Türkiye'ye iade edilen Metin Kaplan, TCK'nın 168/1. maddesi uyarınca örgüt yöneticisi isnadıyla "TC devletini silah zoruyla değiştirmek için silahlı örgüt kurmak"tan 15 yıla kadar hapis istemiyle yargılanacak. Hatırlanacağı üzere bir süre önce Terörle Mücadele Şubesi polisleri tarafından 24 kişi "Kaplancı" örgütüne mensup olmak suçlamasıyla bildik yöntemlerle (işkence, tehdit, baskı) sorgulanmış ve mahkemeye sevk edilmişti. "Camileri işgal edip şeriat bayrağı açacaklardı. Aynı gün Anıtkabir'e bomba yüklü uçaklarla intihar saldırısı yapacaklardı" şeklinde uzayıp giden sansasyonel ama gerçek dışı bilgilerle örülen iddianame ile birçok insan mağdur edilmişti. Bir süre sonra ise bu insanların önemli bir kısmı hiçbir şey olmamış gibi tahliye edilmişti.
Metin Kaplan'ın ve taraftarlarının ne Almanya'da ne de Türkiye'de "silahlı örgüt" isnadını hak edecek herhangi bir eylemi olmamıştır. Sahip oldukları siyasi fikirleri propaganda etmek için konuşmak, afiş, broşür veya kitap yayınlamak ne Metin Kaplan ve bağlıları için ne de bir başka siyasi oluşum için suç olamaz, olmamalıdır.
Türkiye'de emniyet ve yargı, ifade alma ve yargılama usulleri açısından kötü şöhretiyle bütün dünyaya nam salmış bir işleyişle maluldür. Türkiye'nin bu kötü şöhretine rağmen Almanya, Metin Kaplan'a ilişkin hukuk dışı bir tavır takınmıştır. Bu itibarla Kaplan'ın gerek yargılanma sürecinde gerekse cezalandırma sürecinde yaşayacağı mağduriyetlerden Türkiye kadar Almanya hükümeti de sorumlu olacaktır. Yıllar yılı Türkiye'deki insan hakları ihlallerini mercek altına alan özelde Almanya genelde tüm AB ülkeleri 11 Eylül süreciyle birlikte Türkiye'yi adeta kendilerine rehber edinmişe benziyorlar.
AB kriterlerinin de reforme edilmiş TCK'nın da temel hak ve özgürlüklerin gasp edilmesinde paralelleşen kararlar alması kaygı verici bir gelişme olmuştur. 12 Eylül ve 28 Şubat darbe süreçlerinde kitlesel mağduriyetlere uğrayan Müslümanlar, AB sürecinde de darbe süreçlerinin benzeri muamelelere muhatap kılınıyorlar.

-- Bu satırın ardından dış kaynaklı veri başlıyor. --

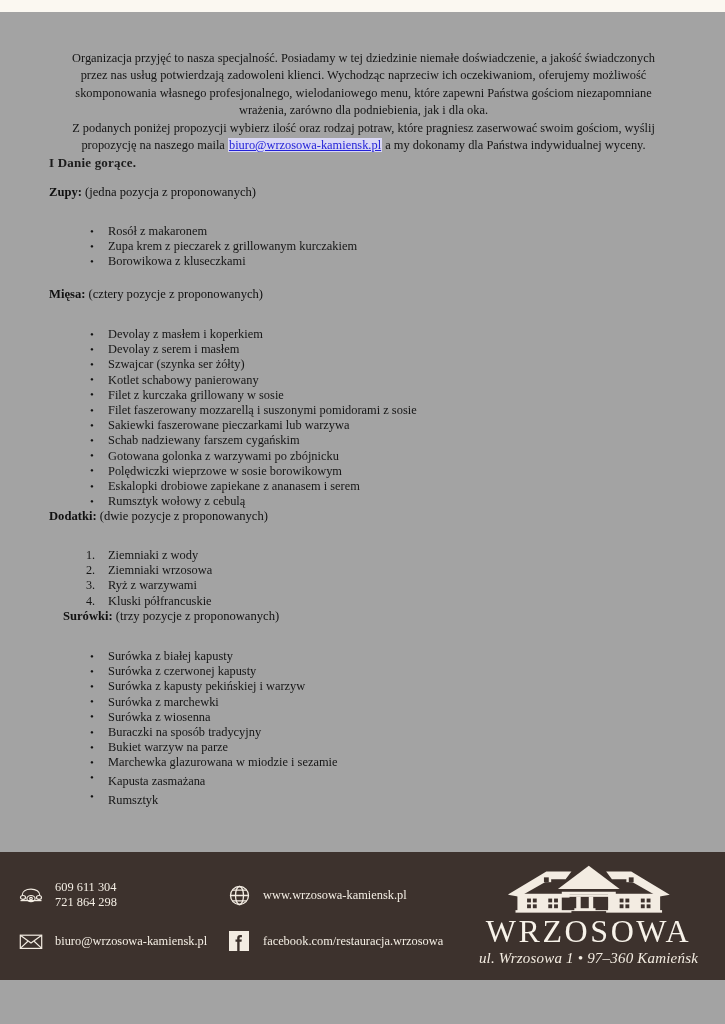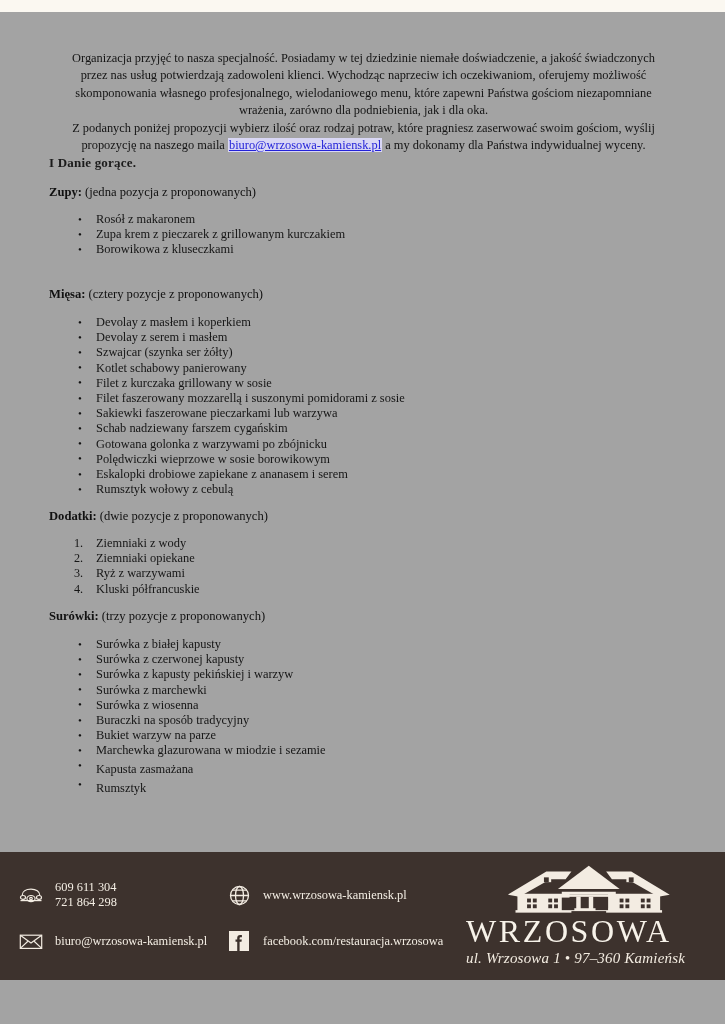--- a/index.html
+++ b/index.html
@@ -57,21 +57,21 @@
     position: absolute;
     left: 49px;
     top: 143px;
     font-weight: bold;
     font-size: 13px;
     letter-spacing: .2px;
   }
 
   ul.menu-list, ol.menu-list {
     position: absolute;
-    margin: 0;
+    margin: 12px;
     padding: 0 0 0 46px;
     list-style: none;
     font-size: 12.4px;
     line-height: 15.2px;
     color: #151515;
   }
   ul.menu-list > li {
     position: relative;
     padding-left: 18px;
     white-space: nowrap;
@@ -142,20 +142,21 @@
     font-family: "Liberation Serif", serif;
   }
   .contact-text .line2 { display: block; }
 
   
   .logo-block {
     position: absolute;
     left: 466px;
     top: 860px;
     width: 245px;
+    text-align: center;
     color: #f5efe5;
   }
   .logo-house { height: 54px; margin: 0 auto 1px; display: block; }
   .logo-name {
     font-size: 32px;
     letter-spacing: 2.6px;
     line-height: 33px;
     font-family: "Liberation Serif", "DejaVu Serif", serif;
     color: #f7f2e9;
   }
@@ -209,26 +210,26 @@
     <li>Polędwiczki wieprzowe w sosie borowikowym</li>
     <li>Eskalopki drobiowe zapiekane z ananasem i serem</li>
     <li>Rumsztyk wołowy z cebulą</li>
   </ul>
 
   <div class="section-title" style="top:497px;">
     <span>Dodatki:</span><span class="qualifier"> (dwie pozycje z proponowanych)</span>
   </div>
   <ol class="menu-list" style="top:524px;left:28px;">
     <li>Ziemniaki z wody</li>
-    <li>Ziemniaki opiekane</li>
+    <li>Ziemniaki wrzosowa</li>
     <li>Ryż z warzywami</li>
     <li>Kluski półfrancuskie</li>
   </ol>
 
-  <div class="section-title" style="top:597px;">
+  <div class="section-title" style="top:597px;margin-left:14px;">
     <span>Surówki:</span><span class="qualifier"> (trzy pozycje z proponowanych)</span>
   </div>
   <ul class="menu-list" style="top:625px;left:32px;">
     <li>Surówka z białej kapusty</li>
     <li>Surówka z czerwonej kapusty</li>
     <li>Surówka z kapusty pekińskiej i warzyw</li>
     <li>Surówka z marchewki</li>
     <li>Surówka z wiosenna</li>
     <li>Buraczki na sposób tradycyjny</li>
     <li>Bukiet warzyw na parze</li>

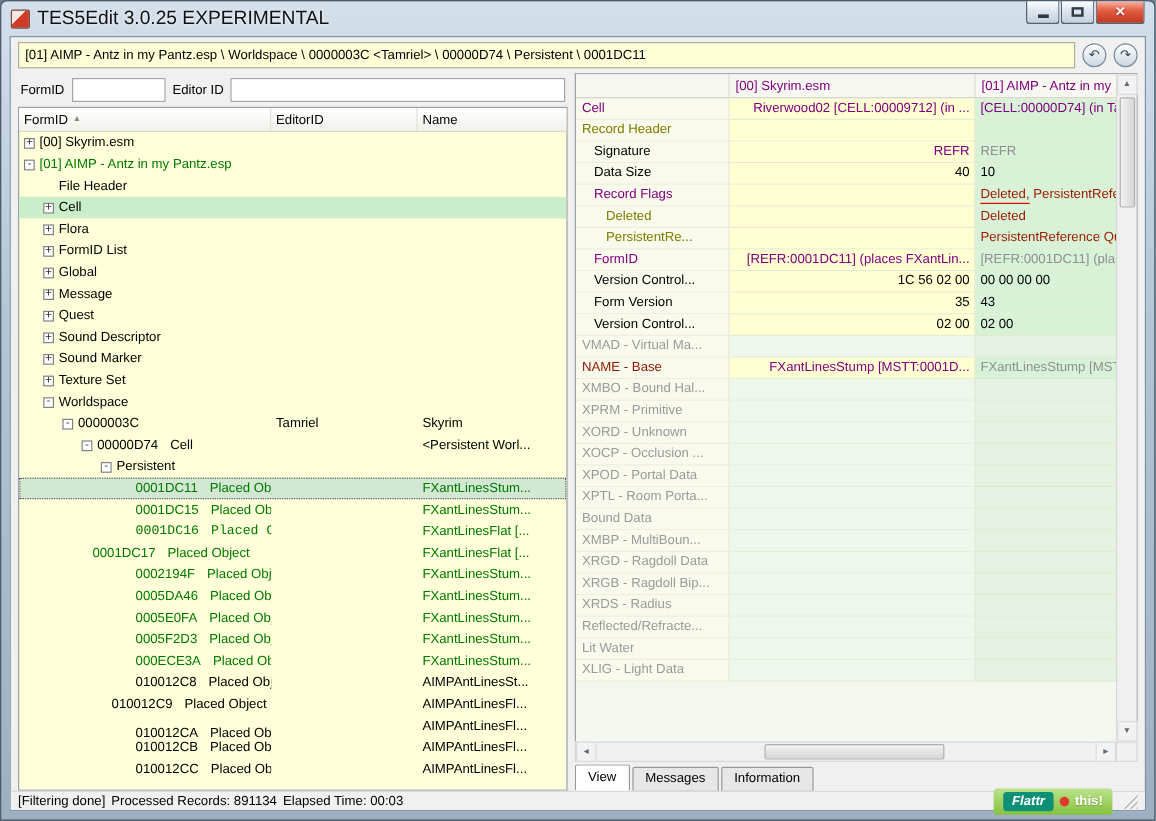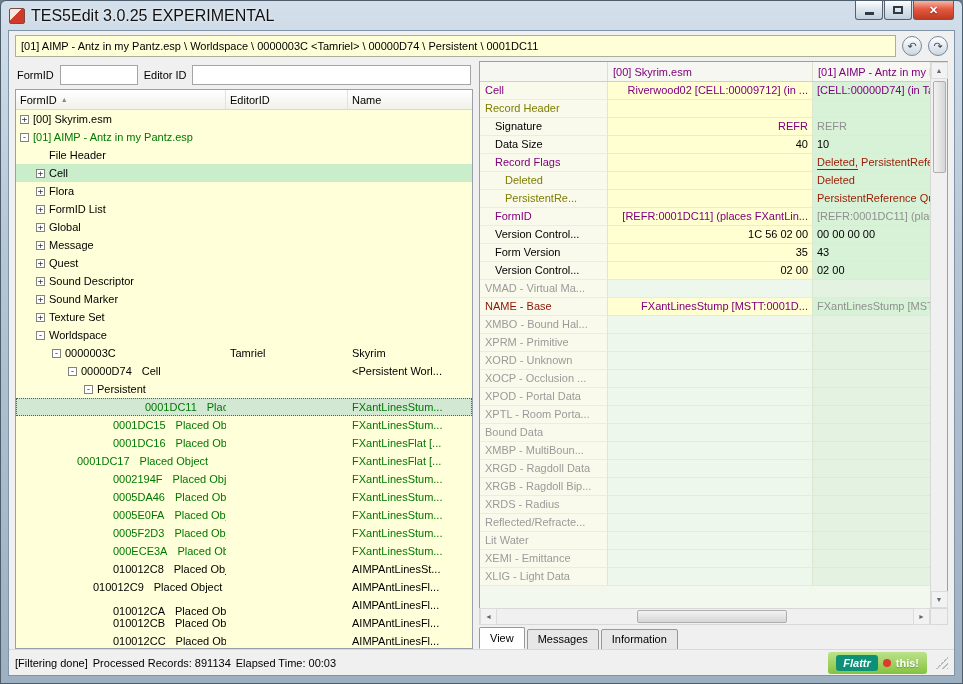--- a/index.html
+++ b/index.html
@@ -91,21 +91,21 @@
   .hpre { width:140px; flex:none; } .hpost { flex:1; }
   .hthumb { width:150px; height:13px; flex:none; background:linear-gradient(#f2f2f2,#d6d6d6); border:1px solid #aeaeae; border-radius:2px; }
   .hcorner { width:17px; flex:none; background:#f0f0f0; border:1px solid #d8d8d8; border-left:none; }
 
   .tabsrow { height:24px; flex:none; display:flex; align-items:flex-start; padding-top:1px; background:#f0f0f0; }
   .tab { font-size:11px; color:#000; padding:3px 10px 4px; border:1px solid #989898; background:#e7e7e7;
          border-radius:2px 2px 0 0; margin-right:2px; margin-top:3px; line-height:12px; }
   .tab.active { background:#fff; margin-top:1px; padding-top:4px; border-bottom-color:#fff; }
 
   
-  .statusbar { height:26px; flex:none; background:#f0f0f0; border-top:1px solid #d9d9d9; display:flex; align-items:center;
+  .statusbar { height:16px; flex:none; background:#f0f0f0; border-top:1px solid #d9d9d9; display:flex; align-items:center;
                padding:0 6px; font-size:11px; color:#000; gap:5px; }
   .status-spacer { flex:1; }
   .flattr-wrap { height:22px; display:flex; align-items:center; gap:5px; padding:0 8px; border-radius:3px;
                  background:linear-gradient(#bce28c,#84c23e); }
   .flattr-btn { background:#0e9077; color:#fff; font-size:11px; font-weight:bold; font-style:italic;
                 padding:2px 7px; border-radius:3px; line-height:12px; }
   .flattr-dot { width:8px; height:8px; border-radius:50%; background:#e03a2a; }
   .flattr-this { color:#fff; font-size:11px; font-weight:bold; text-shadow:0 1px 1px rgba(0,0,0,.25); }
   .grip { width:12px; height:12px; margin-left:4px; background:
           linear-gradient(135deg, transparent 0 50%, #b9b9b9 50% 58%, transparent 58% 72%, #b9b9b9 72% 80%, transparent 80% 94%, #b9b9b9 94%); }
@@ -289,39 +289,39 @@
               </div>
               <div class="trow">
                 <div class="tcell tc1" style="padding-left: 68px;">
                   <span class="expander">-</span>
                   <span class="c-black">Persistent</span>
                 </div>
                 <div class="tcell tc2 c-black"></div>
                 <div class="tcell tc3 c-black"></div>
               </div>
               <div class="trow row-selected">
-                <div class="tcell tc1" style="padding-left: 116px;">
+                <div class="tcell tc1" style="padding-left: 84px;">
                   <span class="expspace"></span>
                   <span class="c-green">0001DC11</span>
                   <span class="ttype c-green">Placed Object</span>
                 </div>
                 <div class="tcell tc2 c-green"></div>
                 <div class="tcell tc3 c-green">FXantLinesStum...</div>
               </div>
               <div class="trow">
                 <div class="tcell tc1" style="padding-left: 84px;">
                   <span class="expspace"></span>
                   <span class="c-green">0001DC15</span>
                   <span class="ttype c-green">Placed Object</span>
                 </div>
                 <div class="tcell tc2 c-green"></div>
                 <div class="tcell tc3 c-green">FXantLinesStum...</div>
               </div>
               <div class="trow">
-                <div class="tcell tc1" style="padding-left: 84px;">
+                <div class="tcell tc1" style="padding-left: 84px; font-family: Liberation Mono, monospace;">
                   <span class="expspace"></span>
                   <span class="c-green">0001DC16</span>
                   <span class="ttype c-green">Placed Object</span>
                 </div>
                 <div class="tcell tc2 c-green"></div>
                 <div class="tcell tc3 c-green">FXantLinesFlat [...</div>
               </div>
               <div class="trow">
                 <div class="tcell tc1" style="padding-left: 48px;">
                   <span class="expspace"></span>
@@ -556,25 +556,20 @@
                   <div class="gcell gv1 bg1-pale"></div>
                   <div class="gcell gv2 bg2-pale"></div>
                 </div>
                 <div class="grow">
                   <div class="gcell glabel l-gray" style="padding-left: 5px;">Reflected/Refracte...</div>
                   <div class="gcell gv1 bg1-pale"></div>
                   <div class="gcell gv2 bg2-pale"></div>
                 </div>
                 <div class="grow">
                   <div class="gcell glabel l-gray" style="padding-left: 5px;">Lit Water</div>
-                  <div class="gcell gv1 bg1-pale"></div>
-                  <div class="gcell gv2 bg2-pale"></div>
-                </div>
-                <div class="grow">
-                  <div class="gcell glabel l-gray" style="padding-left: 5px;">XEMI - Emittance</div>
                   <div class="gcell gv1 bg1-pale"></div>
                   <div class="gcell gv2 bg2-pale"></div>
                 </div>
                 <div class="grow">
                   <div class="gcell glabel l-gray" style="padding-left: 5px;">XLIG - Light Data</div>
                   <div class="gcell gv1 bg1-pale"></div>
                   <div class="gcell gv2 bg2-pale"></div>
                 </div>
               </div>
           </div>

Psikolojik harekatın medyatik lince dönüşüp, hedeflenen kişi ve kurumlara karşı kamuoyunu yanlış önyargılarla şartlandırması da, Yargı'nın bu durumu tescil etmesi de kabul edilemez. Fakat DGM'lerin Türkiye sınırları içerisinde ifa ettiği misyonun biraz daha yumuşatılmış biçimiyle AB ülkelerindeki mahkemelerin yükleniyor oluşu, Müslümanları da, Müslümanlara bu muameleleri reva görenleri de hep diken üstünde, hep tedirgin kılacaktır.